** Opening Entries supplied block **
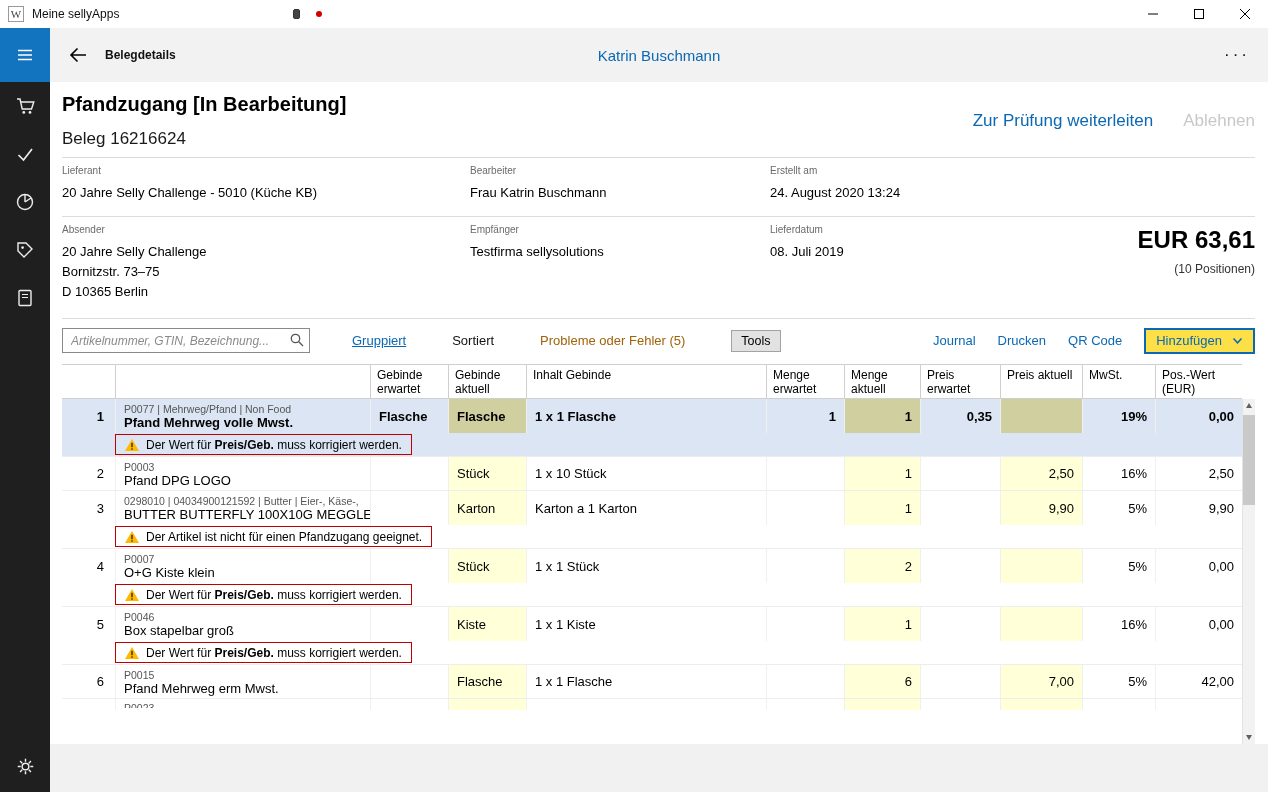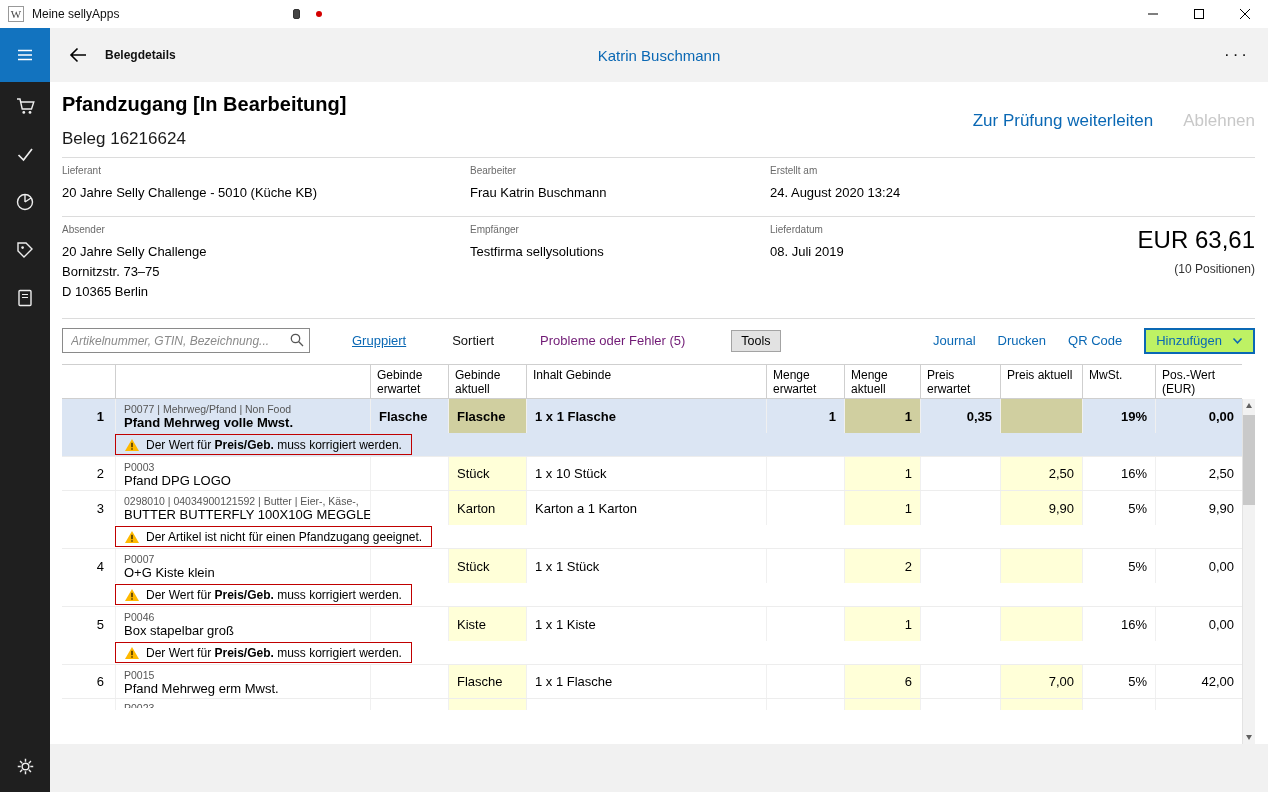--- a/index.html
+++ b/index.html
@@ -50,7 +50,7 @@
   .f-r1{top:165px}.f-r2{top:224px}
   .f-c1{left:62px}.f-c2{left:470px}.f-c3{left:770px}
   .total{position:absolute;right:13px;top:226px;text-align:right}
-  .total .amount{font-size:24px;font-weight:400}
+  .total .amount{font-size:24px;font-weight:700}
   .total .positions{margin-top:8px;font-size:12px;color:#333}
 
   

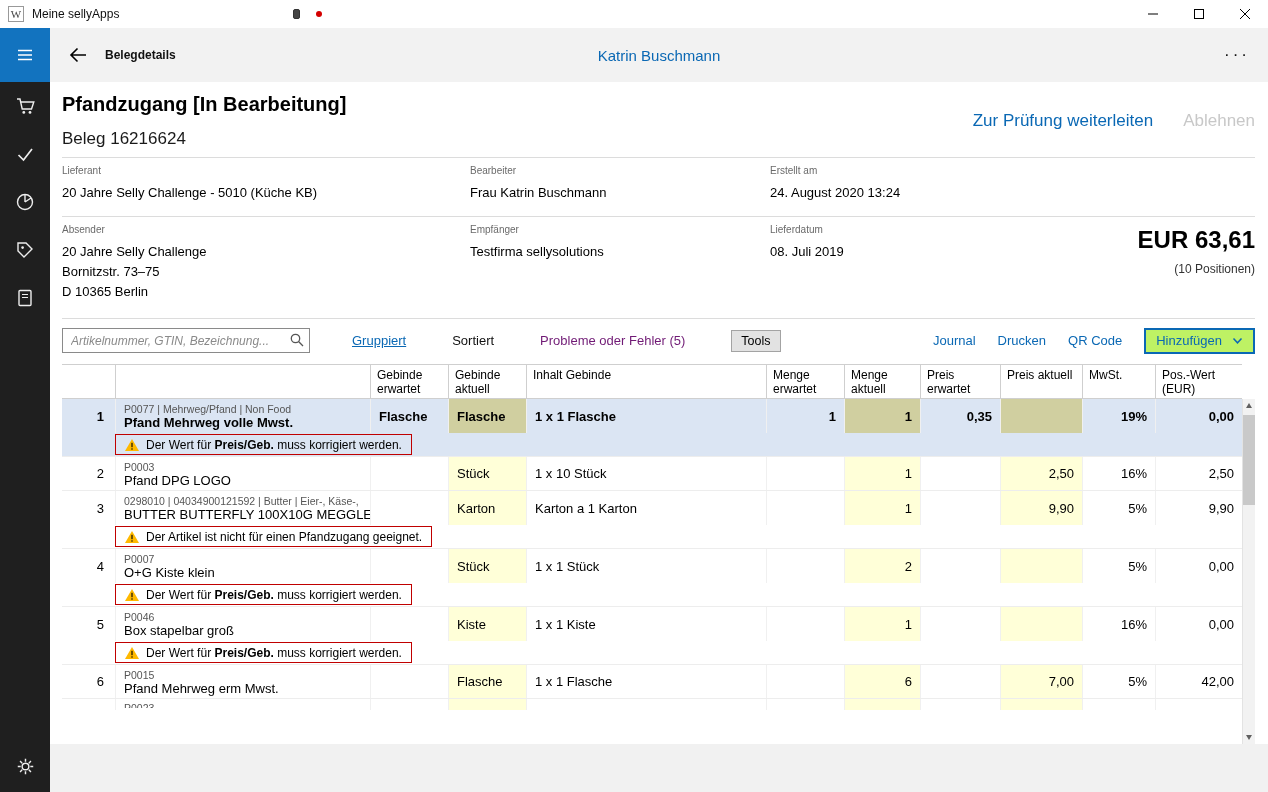--- a/index.html
+++ b/index.html
@@ -62,7 +62,7 @@
   .tlink{cursor:pointer}
   .grp{margin-left:42px;color:var(--accent);text-decoration:underline}
   .srt{margin-left:46px;color:#111}
-  .prb{margin-left:46px;color:#701a75}
+  .prb{margin-left:46px;color:#a16207}
   .tools-btn{margin-left:46px;border:1px solid #a3a3a3;background:#e2e2e2;font-size:12.5px;padding:3px 9px;cursor:pointer}
   .tb-right{margin-left:auto;display:flex;align-items:center;gap:22px}
   .add-btn{display:flex;align-items:center;gap:10px;border:2px solid var(--accent);color:var(--accent);background:#bef264;height:26px;padding:0 10px;font-size:13px;cursor:pointer}

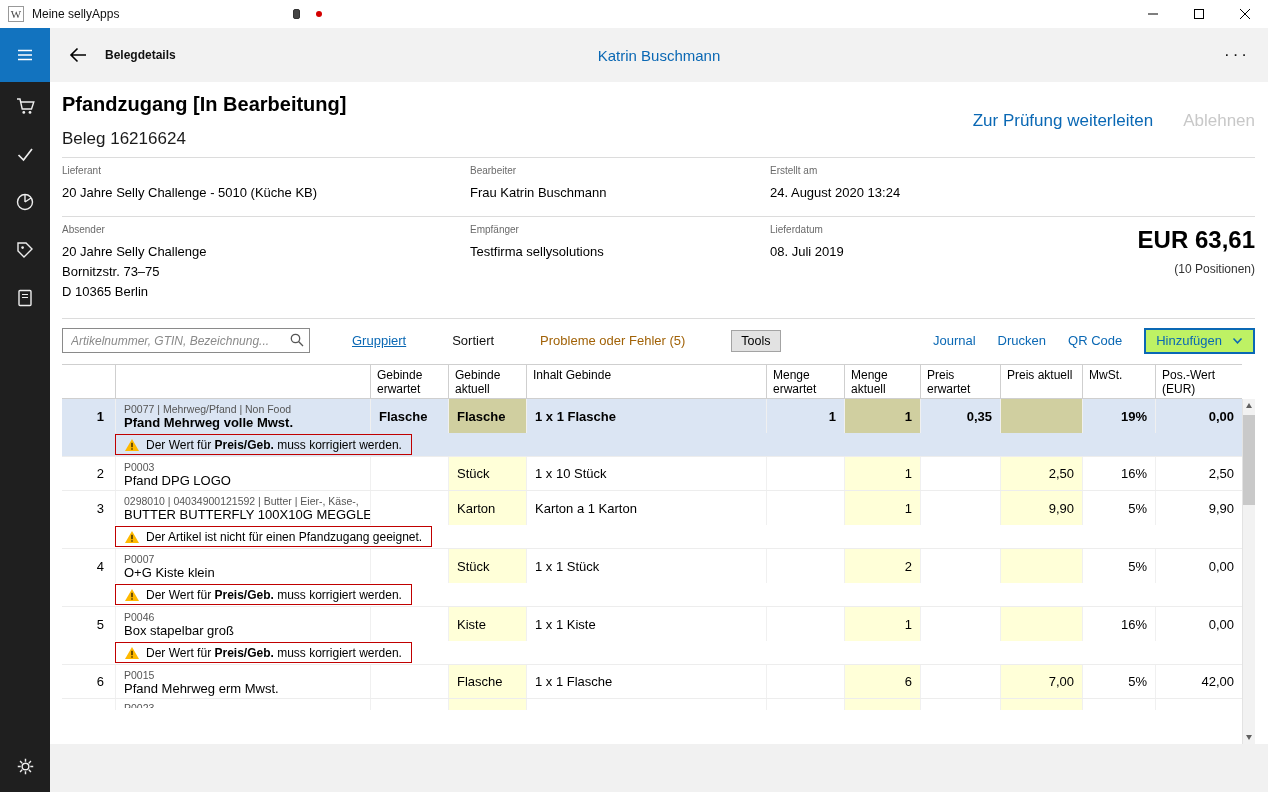--- a/index.html
+++ b/index.html
@@ -65,7 +65,7 @@
   .prb{margin-left:46px;color:#a16207}
   .tools-btn{margin-left:46px;border:1px solid #a3a3a3;background:#e2e2e2;font-size:12.5px;padding:3px 9px;cursor:pointer}
   .tb-right{margin-left:auto;display:flex;align-items:center;gap:22px}
-  .add-btn{display:flex;align-items:center;gap:10px;border:2px solid var(--accent);color:var(--accent);background:#bef264;height:26px;padding:0 10px;font-size:13px;cursor:pointer}
+  .add-btn{display:flex;align-items:center;gap:10px;border:2px solid var(--accent);color:var(--accent);background:#fde047;height:26px;padding:0 10px;font-size:13px;cursor:pointer}
 
   
   .table{position:absolute;left:62px;top:364px;width:1193px;height:380px;overflow:hidden;font-size:13px}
** Closing Entries supplied block **
Exercise prompt. Leaving the images out, print the records above exactly.

Final answer.
--- a/index.html
+++ b/index.html
@@ -50,7 +50,7 @@
   .f-r1{top:165px}.f-r2{top:224px}
   .f-c1{left:62px}.f-c2{left:470px}.f-c3{left:770px}
   .total{position:absolute;right:13px;top:226px;text-align:right}
-  .total .amount{font-size:24px;font-weight:400}
+  .total .amount{font-size:24px;font-weight:700}
   .total .positions{margin-top:8px;font-size:12px;color:#333}
 
   

--- a/index.html
+++ b/index.html
@@ -62,7 +62,7 @@
   .tlink{cursor:pointer}
   .grp{margin-left:42px;color:var(--accent);text-decoration:underline}
   .srt{margin-left:46px;color:#111}
-  .prb{margin-left:46px;color:#701a75}
+  .prb{margin-left:46px;color:#a16207}
   .tools-btn{margin-left:46px;border:1px solid #a3a3a3;background:#e2e2e2;font-size:12.5px;padding:3px 9px;cursor:pointer}
   .tb-right{margin-left:auto;display:flex;align-items:center;gap:22px}
   .add-btn{display:flex;align-items:center;gap:10px;border:2px solid var(--accent);color:var(--accent);background:#bef264;height:26px;padding:0 10px;font-size:13px;cursor:pointer}

--- a/index.html
+++ b/index.html
@@ -65,7 +65,7 @@
   .prb{margin-left:46px;color:#a16207}
   .tools-btn{margin-left:46px;border:1px solid #a3a3a3;background:#e2e2e2;font-size:12.5px;padding:3px 9px;cursor:pointer}
   .tb-right{margin-left:auto;display:flex;align-items:center;gap:22px}
-  .add-btn{display:flex;align-items:center;gap:10px;border:2px solid var(--accent);color:var(--accent);background:#bef264;height:26px;padding:0 10px;font-size:13px;cursor:pointer}
+  .add-btn{display:flex;align-items:center;gap:10px;border:2px solid var(--accent);color:var(--accent);background:#fde047;height:26px;padding:0 10px;font-size:13px;cursor:pointer}
 
   
   .table{position:absolute;left:62px;top:364px;width:1193px;height:380px;overflow:hidden;font-size:13px}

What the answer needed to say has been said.